Ankpa is a Local Government Area in Kogi State, Nigeria. Its headquarters are in the town of Ankpa on the A233 highway in the west of the area at.

It has an area of 1,200 km and a population of 267,353 at the 2006 census.

By 2016, the population had swelled to 359,300.

The postal code of the area is 270.

The northeasterly line of equal latitude and longitude passes through the Local Government Area.

History of Ankpa Kingdom 
Ankpa, a large community in Kogi state, Nigeria was founded by Atiyele, the grandson of Abutu Ejeh, the founder of the Igala Kingdom. Abutu Ejeh, who was of Jukun descent established hegemony over Idah about four centuries ago. After his death, his son, Idoko, ascended the throne as the Attah and paramount leader of the Igala Kingdom. Idoko had two(2) sons: Atiyele and Ayegba. Ankpa kingdom at that time comprised: the present Ankpa and Olamaboro local government areas which extend to Idoma land; as far as Igumale and up to Ete and Enugu-Ezike in Anambra state. While Idah was made up of the present Idah, Dekina, Ofu, and Bassa local government areas extending as far as Lokoja in the present Kogi Central and was part of Onitsha at some point.

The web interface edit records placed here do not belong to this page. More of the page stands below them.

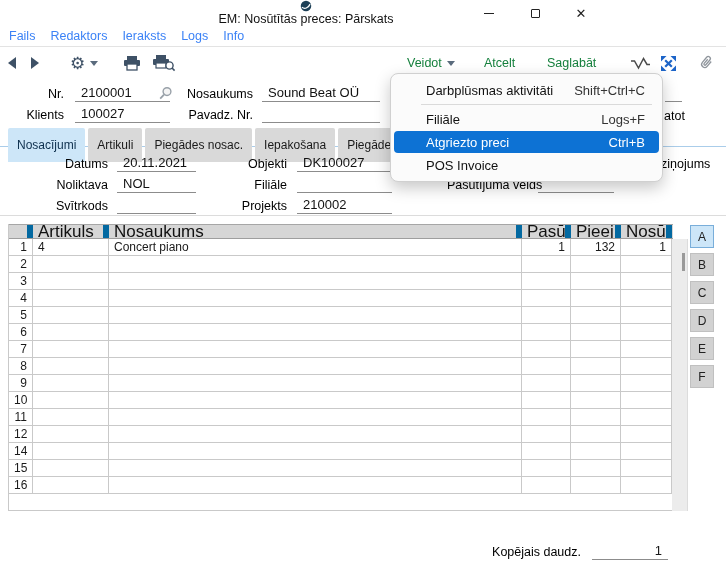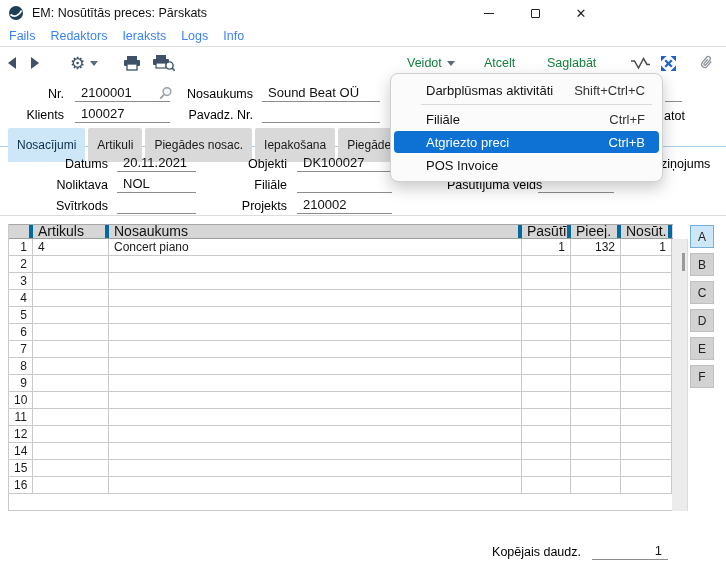--- a/index.html
+++ b/index.html
@@ -8,7 +8,7 @@
   .abs { position:absolute; }
 
   
-  .titlebar { position:absolute; left:0; top:0; width:604px; height:26px; background:#ffffff; display:flex; align-items:center; }
+  .titlebar { position:absolute; left:0; top:0; width:604px; height:26px; background:#ffffff; display:flex; align-items:center;flex-direction:column; }
   .app-icon { margin-left:8px; width:16px; height:16px; }
   .title-text { margin-left:8px; font-size:12.5px; color:#111; }
   .win-controls { position:absolute; right:0; top:0; height:26px; display:flex; }

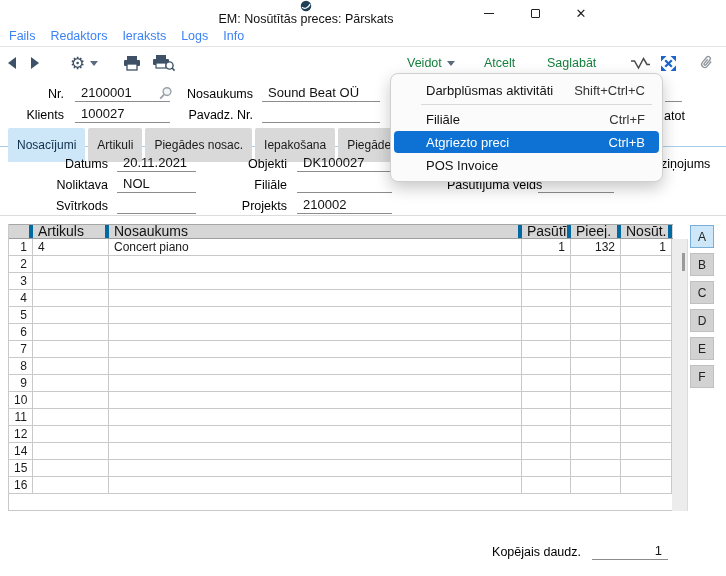--- a/index.html
+++ b/index.html
@@ -368,7 +368,7 @@
     <div class="dsep"></div>
     <div class="ditem">
       <span>Filiāle</span>
-      <span class="short">Ctrl+F</span>
+      <span class="short">Logs+F</span>
     </div>
     <div class="ditem hl">
       <span>Atgriezto preci</span>

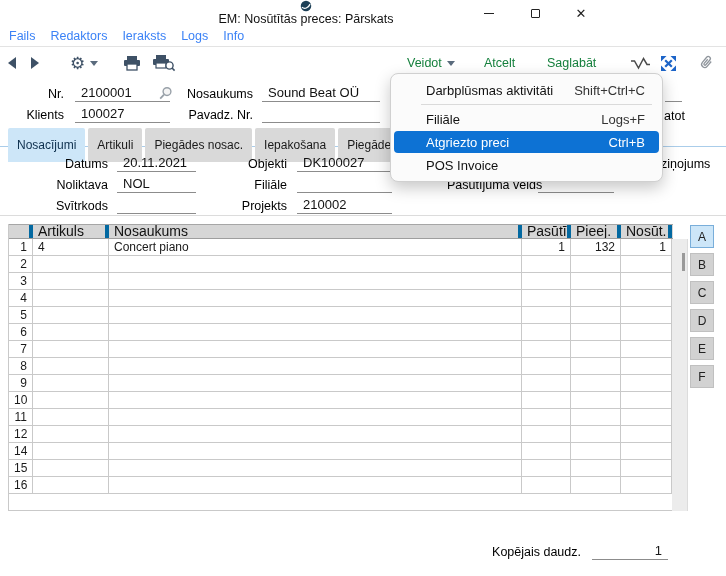--- a/index.html
+++ b/index.html
@@ -50,7 +50,7 @@
   
   .table { position:absolute; left:8px; top:224px; width:680px; height:287px; border-left:1px solid #c9c9c9; border-bottom:1px solid #c9c9c9; }
   .thead { display:grid; grid-template-columns:24px 76px 413px 49px 50px 51px; height:15px; background:#d6d6d6; border-top:1px solid #a6a6a6; border-bottom:1px solid #9e9e9e; width:664px; }
-  .thead .hc { font-size:14px; line-height:13px; color:#111; border-right:4px solid #0369a1; padding:0 5px; overflow:hidden; }
+  .thead .hc { font-size:17px; line-height:13px; color:#111; border-right:6px solid #0369a1; padding:0 5px; overflow:hidden; }
   .thead .hc.r { text-align:right; }
   .trow { display:grid; grid-template-columns:24px 76px 413px 49px 50px 51px; height:17px; width:664px; background:#fff; }
   .trow .tc { font-size:12px; line-height:16px; border-right:1px solid #c9c9c9; border-bottom:1px solid #c9c9c9; padding:0 5px; white-space:nowrap; overflow:hidden; }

Ankpa Local Government Area
Ankpa Local Government Area has its administrative headquarters in Ankpa and the area is made of many towns, wards and villages such as Enjema, Ojoku, Abache, Abo, Acherane, Adde, Aguma, Aka, Akwu, Ankpa, Atuma, Biraidu, Ebakpoti, Ede, Efiwo, & others. Ankpa Local Government Area is one of the local government areas in Kogi state having 3 major district areas, 13 wards represented by 13 councilors each and many villages under the districts.

Ankpa LGA was created with the main aim of attracting government's attention to people at the grassroots level. With this aim, they collect allocation from the federal government for socio-economic development.